File Organization and its types
The File is
a collection of records. Using the primary key, we can access the records. The
type and frequency of access can be determined by the type of file organization
which was used for a given set of records.
Objectives of file organization are:
- It
contains an optimal selection of records, i.e., records can be selected as
fast as possible.
- To perform
insert, delete or update transaction on the records should be quick and
easy.
- The
duplicate records cannot be induced as a result of insert, update or
delete.
- For the
minimal cost of storage, records should be stored efficiently.
Types of File Organizations –
·
Sequential File
Organization
·
Heap File
Organization
·
Hash File
Organization
·
B+ Tree File
Organization
·
Clustered File
Organization and Multi key file Organization
Sequential File Organization
In
this method, files are stored sequentially. This method is the easiest method
for file organization. This method can be implemented in two ways:
1.
Pile File Method
2.
Sorted File Method.
1. Pile File Method:
- In this
method, records are stored in a sequence one after another. The records
will be inserted in the order in which they are inserted into tables.
- If updating
or deleting of any record has to be done, the record will be searched in
the memory blocks. When it is found, then it will be marked for deleting,
and the new record is inserted.
To insert a
new record R2 in the sequence, then it will be placed at the end of the file.
2. Sorted File Method:
- In this
method, the new record is always inserted at the file's end, and then it
will sort the sequence in ascending or descending order. Sorting of
records is based on any primary key or any other key.
- In the
case of modification of any record, it will update the record and then
sort the file, and lastly, the updated record is placed in the right
place.
Suppose a new record R2 has to be inserted in the
sequence, then it will be inserted at the end of the file, and then it will
sort the sequence.
Advantages of sequential file organization
- It
contains a fast and efficient method for the huge amount of data.
- In this
method, files can be easily stored in cheaper storage mechanism like
magnetic tapes.
- It is
simple in design. It requires no much effort to store the data.
- This
method is used when most of the records have to be accessed like grade
calculation of a student, generating the salary slip, etc.
- This
method is used for report generation or statistical calculations.
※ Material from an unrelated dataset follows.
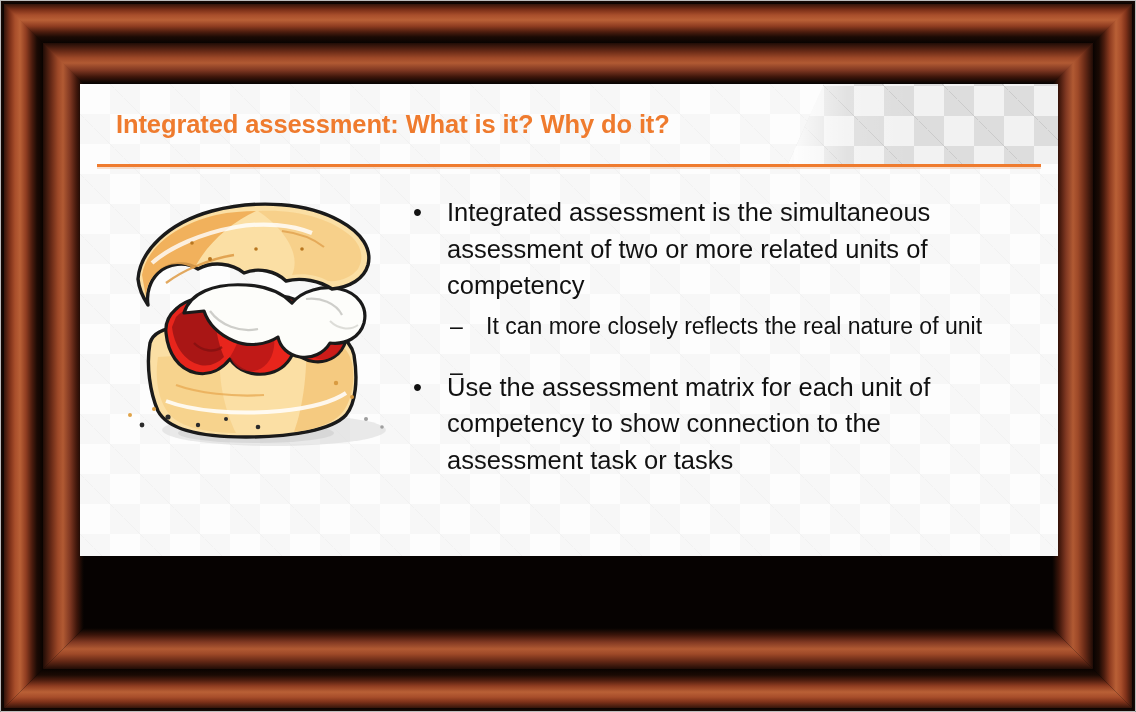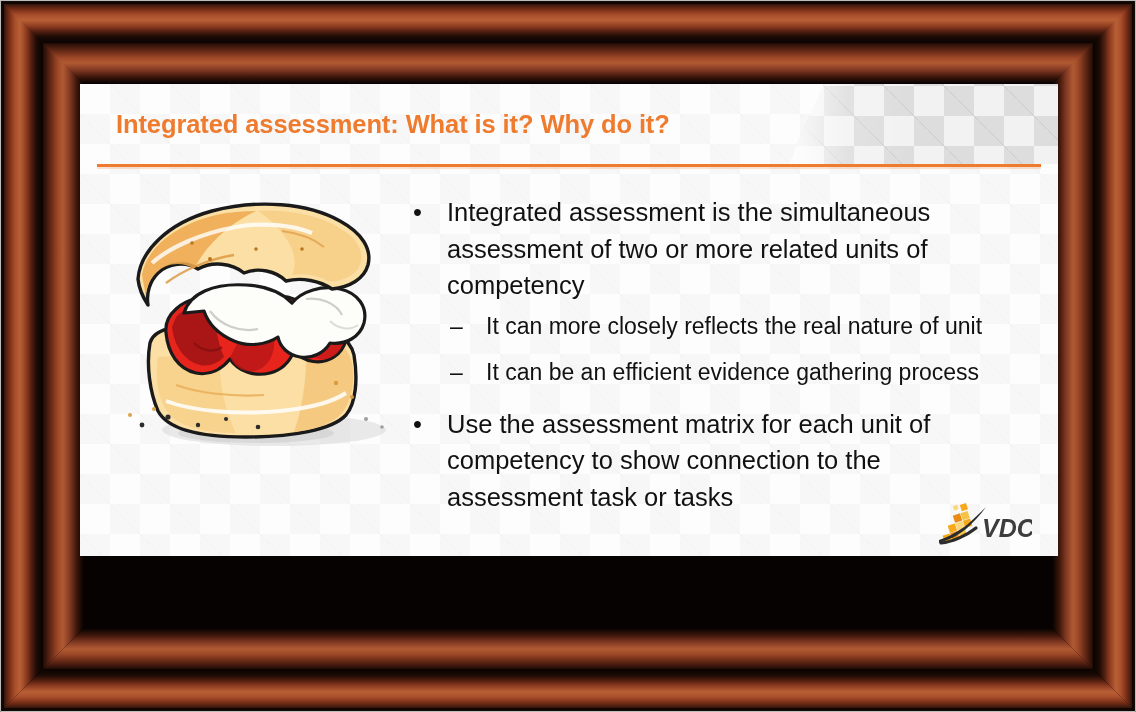"It can be an efficient" span { html: <span>It can be an efficient evidence gathering process</span> -> none }
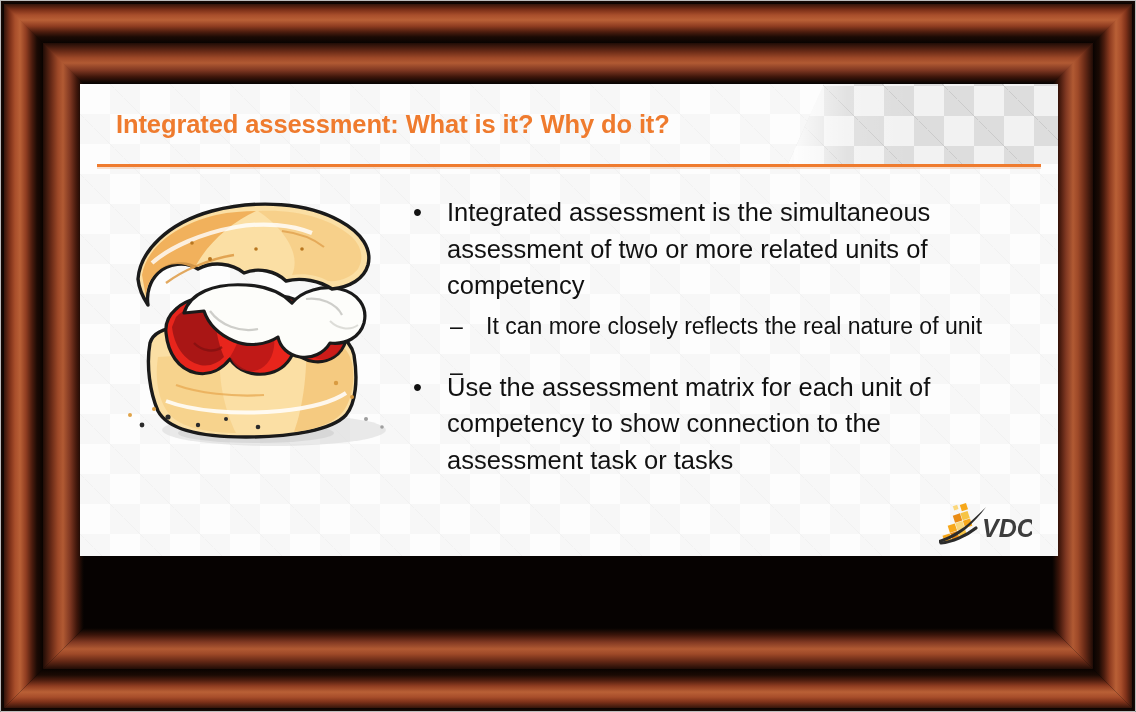"VDC" div { html: <div> <svg> <g> <rect></rect> <rect></rect> <rect></rect> <rect></rect> <rect></rect> <rect></rect> <rect></rect> <rect></rect> <rect></rect> <rect></rect> </g> <path></path> <path></path> <text>VDC</text> </svg> </div> -> none }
Disadvantages of sequential file organization
- It will
waste time as we cannot jump on a particular record that is required but
we have to move sequentially which takes our time.
- Sorted
file method takes more time and space for sorting the records.
Heap file organization
- In heap
file organization, the records are inserted at the file's end. When the
records are inserted, it doesn't require the sorting and ordering of
records. It works with data blocks. It is the simplest and most basic type
of organization.
- The heap
file is also known as an unordered file. When the data block is full, the
new record is stored in some other block. This new data block need not to
be the very next data block, but it can select any data block in the
memory to store new records.
- In the
file, every record has a unique id, and every page in a file is of the
same size. It is the DBMS responsibility to store and manage the new
records.
- If we want
to search, update or delete the data in heap file organization, then we
need to traverse the data from staring of the file till we get the
requested record.
- If the
database is very large then searching, updating or deleting of record will
be time-consuming because there is no sorting or ordering of records. In
the heap file organization, we need to check all the data until we get the
requested record.
Advantages of Heap file
organization
- It is a
very good method of file organization for bulk insertion. If there is a
large number of data which needs to load into the database at a time, then
this method is best suited.
- In case of
a small database, fetching and retrieving of records is faster than the
sequential record.
Disadvantages of Heap file
organization
- This
method is inefficient for the large database because it takes time to
search or modify the record.
- This
method is inefficient for large databases.
Hash
File Organization
Hash File Organization uses the computation of hash
function on some fields of the records. The hash function's output determines
the location of disk block where the records are to be placed.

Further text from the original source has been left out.